As I said, the claim quoted above seems to have pretty extreme consequences (e.g. my monk's Flurry of Blows would trigger Slashing Storm and would gain +2d6 damage via the Moonstalker PP). Thus I'd really like to see some authoritative links to back the claim up.
While naturally I would cede to your request, it's already been done in this thread (in fact, looking back on it, by you.) Not to mention the various tweets and other communiques from the designers outright spelling this out back when the whole argument first started.

Of course, as soon as the RAW declared Magic Missile was an attack, all the naysayers cried "but they didn't say it was a hit!" and no, the FAQ itself does not, but now you're just grasping at straws. Attacks produce hits; just as not-attacks (i.e, the extra Cleave damage) do not produce hits. This is the simplest, most elegant way to define a hit. Saying that a power requires a "Hit" line to be a hit is the same as saying a power requires an "Attack" line to be an attack, and the Magic Missile errata and accompanying FAQ already proves line of thinking false. I'll admit it's not an absolute slam-dunk in saying that Magic Missile = hit, but it's closest possible thing. The only logic that can prove that Magic Missile is a hit is the same logic that only works if it isn't also an attack.

The oft-quoted line from the PHB is, at best, outdated. The full paragraph is as follows:

You resolve an attack by comparing the total of your
attack roll (1d20 + base attack bonus + attack modifiers)
to the appropriate defense score.
If your roll is
higher than or equal to the defense score, you hit. Otherwise, you miss.

Now, the first sentence quoted here is demonstrably false. The second sentence, which has been quoted here several times, is therefore based on a faulty premise. Back when the PHB was first published, an attack required an attack roll, and a hit required an attack. This has changed. There are attacks that no longer require attack rolls. So does a hit now require an attack roll, or does a hit require an attack? The PHB is, remarkably, ambiguous. How so? The next paragraph begins thusly.

When you hit, you usually deal damage and sometimes
produce some other effect.

Emphasis added, but this line definitely seems to imply that the "effect" line is just as important as the "hit" when it comes to determining a hit. Is it tenuous? Yeah sure, but far less so than a quote from the PHB relying on an outdated definition of the term "attack." Since an attack no longer requires an attack roll, why must we cling to that same definition for the purposes of a "hit"?
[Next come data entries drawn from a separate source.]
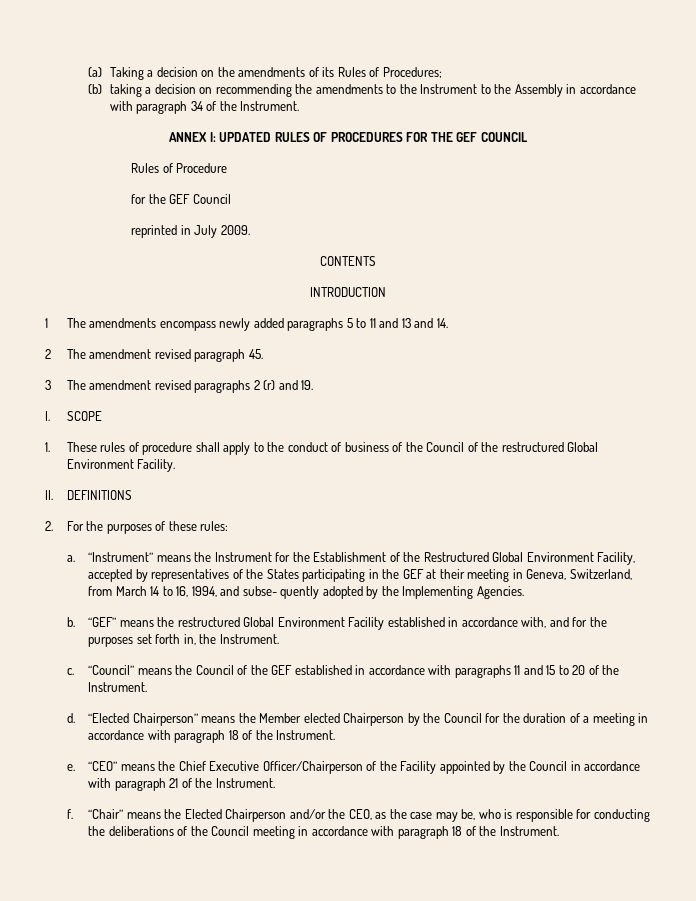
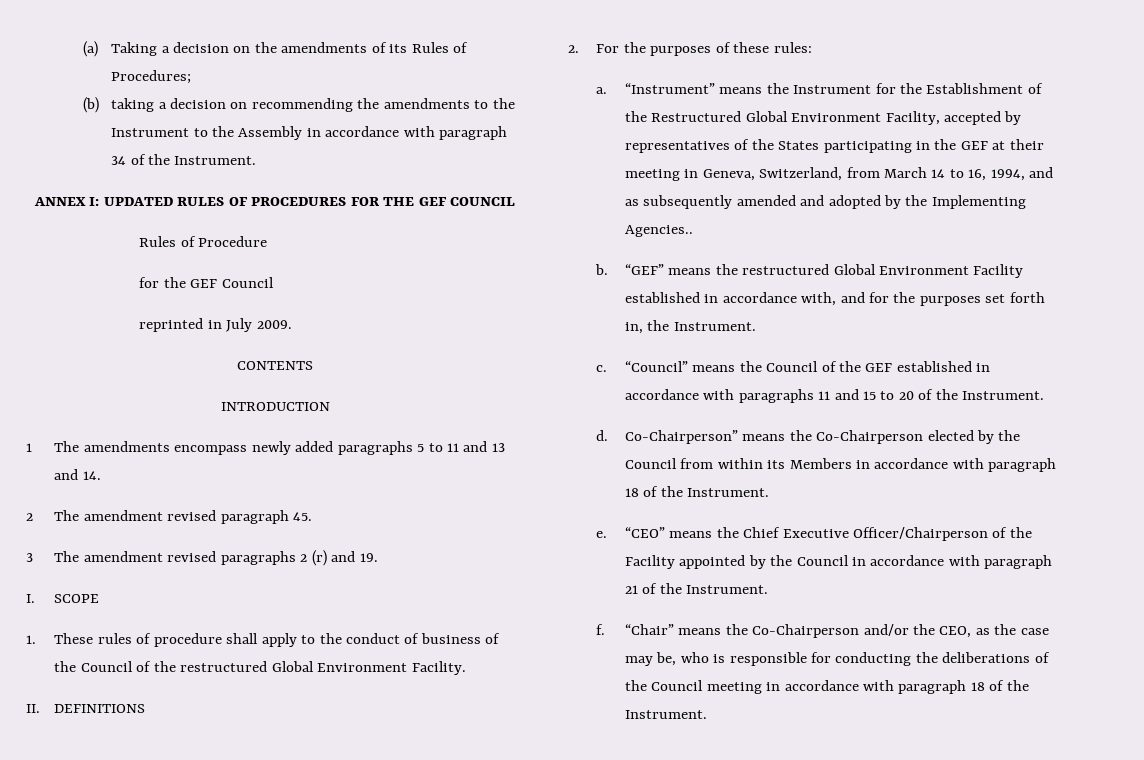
- “Instrument” means the Instrument for the Establishment of the Restructured Global Environment Facility, accepted by representatives of the States participating in the GEF at their meeting in Geneva, Switzerland, from March 14 to 16, 1994, and subse- quently adopted by the Implementing Agencies.
+ “Instrument” means the Instrument for the Establishment of the Restructured Global Environment Facility, accepted by representatives of the States participating in the GEF at their meeting in Geneva, Switzerland, from March 14 to 16, 1994, and as subsequently amended and adopted by the Implementing Agencies..
- “Elected Chairperson” means the Member elected Chairperson by the Council for the duration of a meeting in accordance with paragraph 18 of the Instrument.
+ Co-Chairperson” means the Co-Chairperson elected by the Council from within its Members in accordance with paragraph 18 of the Instrument.
- “Chair” means the Elected Chairperson and/or the CEO, as the case may be, who is responsible for conducting the deliberations of the Council meeting in accordance with paragraph 18 of the Instrument.
+ “Chair” means the Co-Chairperson and/or the CEO, as the case may be, who is responsible for conducting the deliberations of the Council meeting in accordance with paragraph 18 of the Instrument.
Does this definition lead to some... interesting consequences? Yes. But just because a rule change breaks something doesn't make it not a rule change. Do I think WotC will ever definitively spell it out? No; I don't think there isn't a fully elegant solution that would satisfactorily cover all bases. There'd always be some exception here; some broken combo there. So yes, Magic Missile and Flurry of Blows are definitely attacks, and yes, they almost definitely constitute hits.